A dominant first-round finish in the UFC isn’t exactly what one would call squeaking out a win, but Browne is cut from a different cloth than most of his peers, and what would make 99% of those peers happy doesn’t satisfy the big man from Honolulu.
 
“I don’t want to just barely win,” Browne said. “Who wants to do that? Why? Because I’m just barely better than you? Heck no. Especially in fighting. There’s a sense of pride there. You want to go out there and, in a sense, take a man’s soul. I beat you. I knocked you out.
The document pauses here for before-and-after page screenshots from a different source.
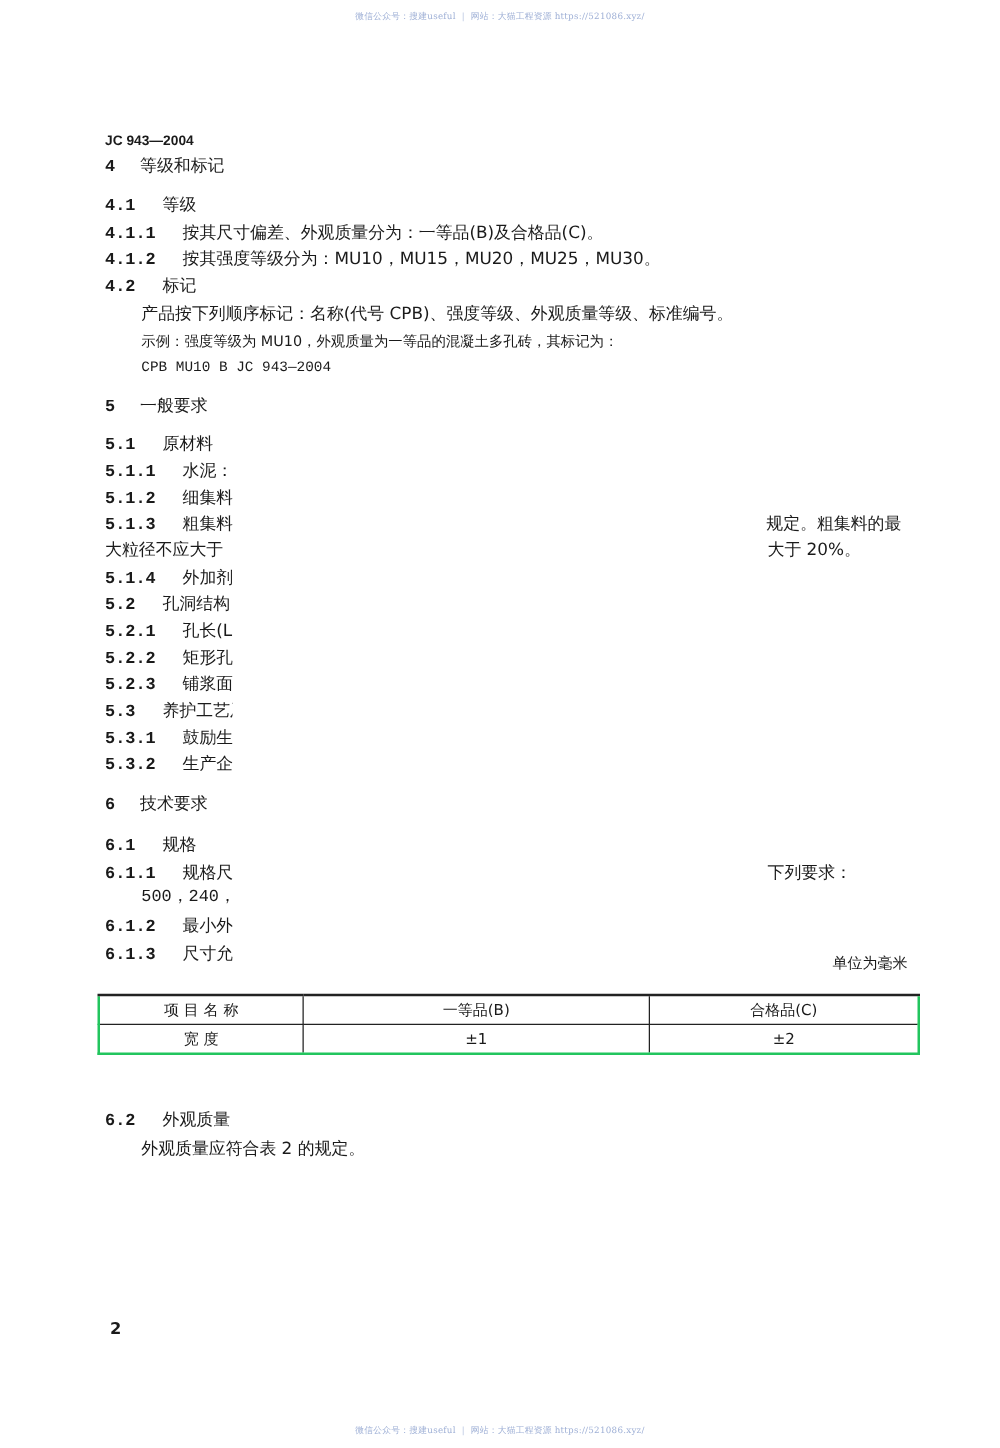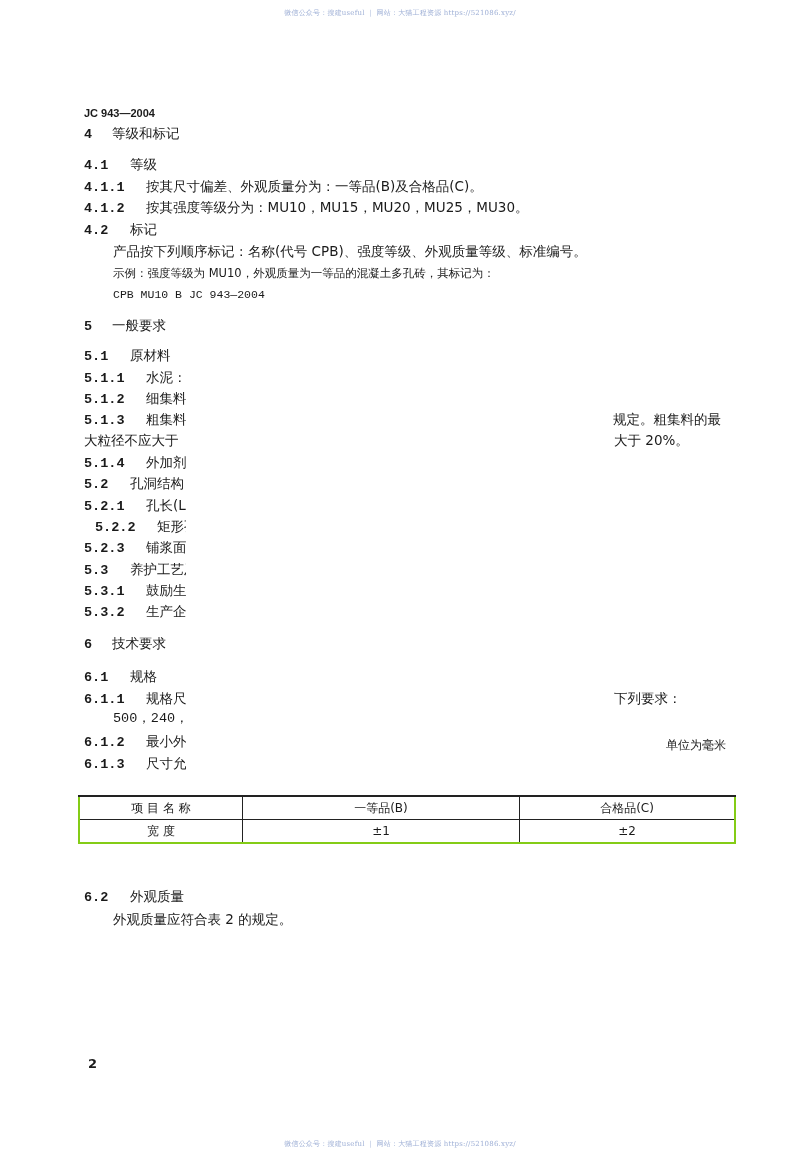"5.2.2" span.num { margin-left: 11px -> none }
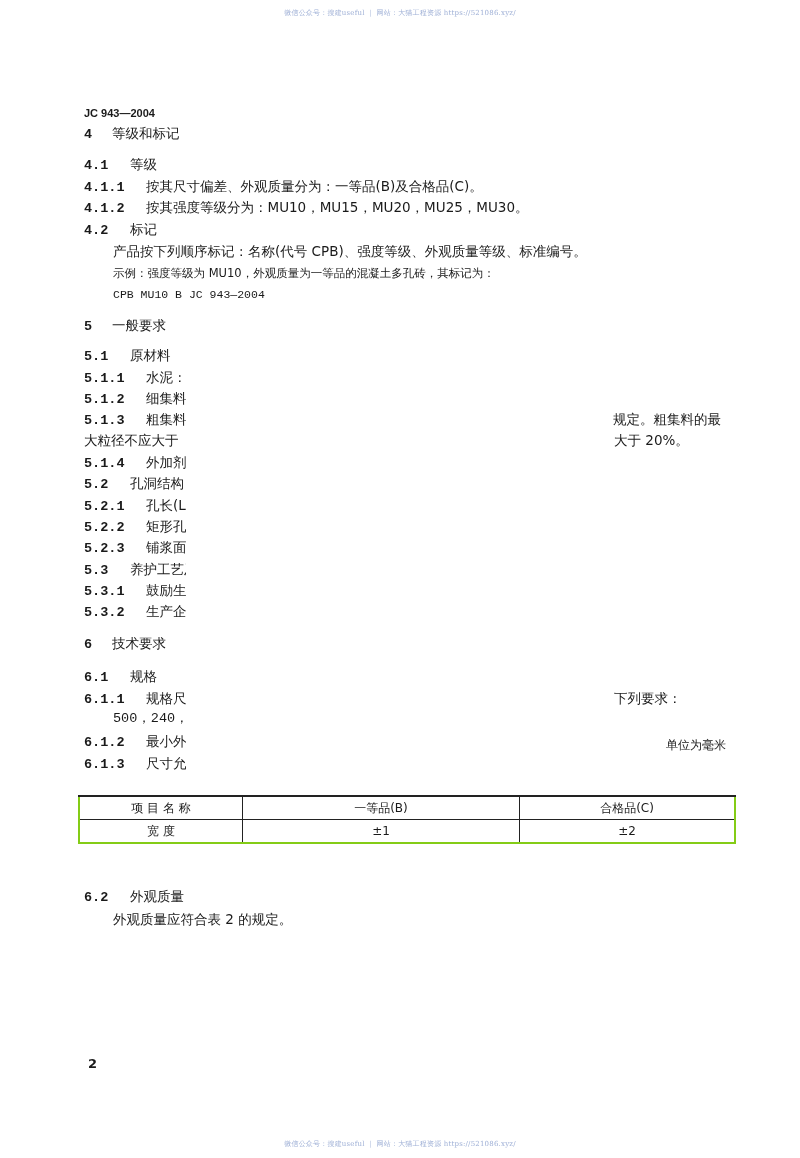"单位为毫米" .unit { top: 737px -> 762px }
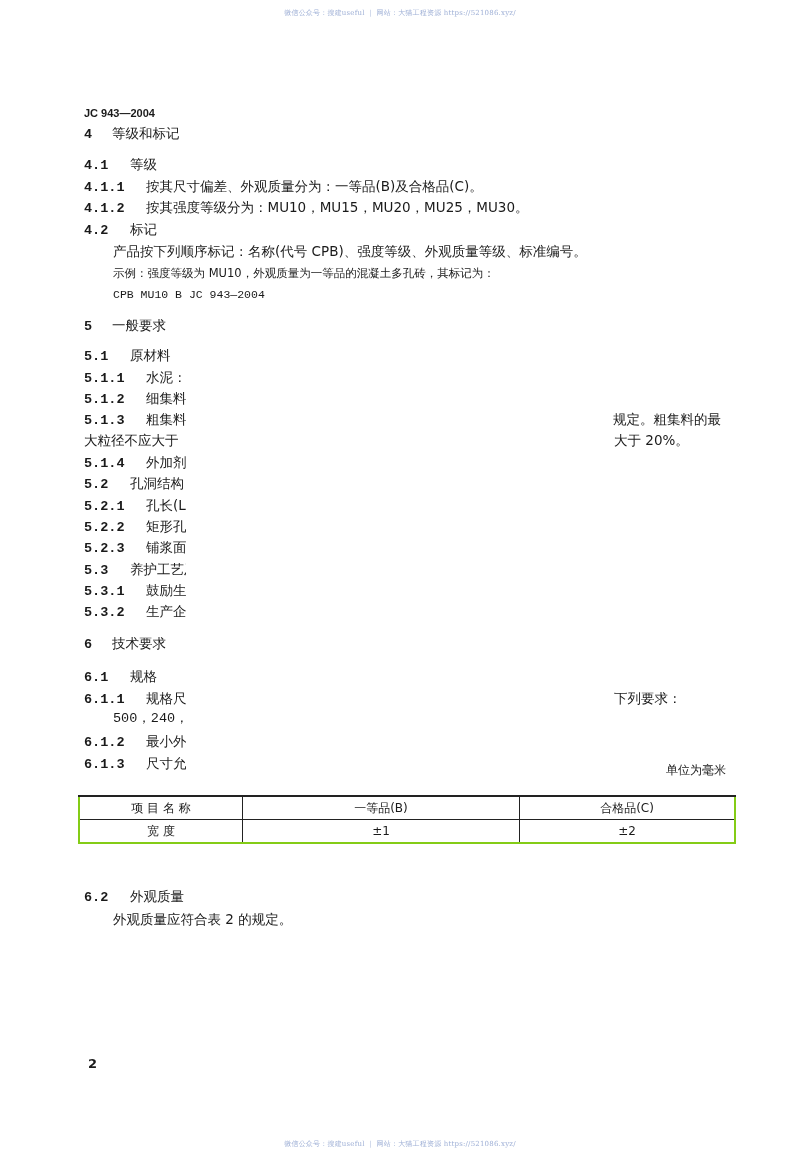"项 目 名 称" table.spec { border: 2px solid #84cc16 -> 2px solid #22c55e }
You’ve been training for me for however long your camp has been, and I took that from you. And people are going to say, ‘oh, Travis is cocky.’ But I mean that in the most respectful way. If somebody doesn’t train their ass off to come and beat me, then you’re disrespecting me and I have no respect for you. If you don’t train your ass off, if you don’t put up the best fight, I don’t have respect for you. You shouldn’t have taken the fight. That’s disrespectful.

“These guys I fight, I set aside months of my life to go out and beat you,” he continues. “So if you beat me, if you knock me out, just know that. That’s a trophy for you. I dedicated a certain part of my life to beating you, so if you beat me, good for you.”

These days, that life of dedication to a singular goal is spent in Southern California, where he works with Edmond Tarverdyan and the Glendale Fighting Club. This is his second camp there after a long run with Jackson’s MMA (Arlovski’s team), and the second time around, Browne is beginning to settle in.

“It definitely feels a little more comfortable being here,” he said. “Just knowing the routine of what’s going on in the camp and being a little more familiar with what my coaches want, and bringing guys in and where I’m staying and all that stuff, you start to settle in a bit. And that’s real important. The less decisions you have to make during the day, the more you get to focus on training.”

Training does get broken up by media obligations though, and while the questions often stray from the nuts and bolts of the task at hand and into areas like a possible title shot and his friendship with Arlovski, Browne takes it all in stride, knowing that it’s part of the job, so he doesn’t get distracted.

“I chose to be in this situation, and there are certain responsibilities that come with it,” he said. “That’s what going to happen. Somebody in my position, you have to be ready to talk about things like that, and that’s what people are going to want to talk about. You just have to be able to separate them.”

And he has. So even though the attention is largely on Browne’s future and his past, his mind is strictly on the present.

“I’m a here and now kind of guy,” he said. “I’ve got a big man standing in front of me come May 23rd and that’s who I’m focused on. Whatever else plays out in the year is based off my performance on May 23rd, so that’s really what I’m focused on.”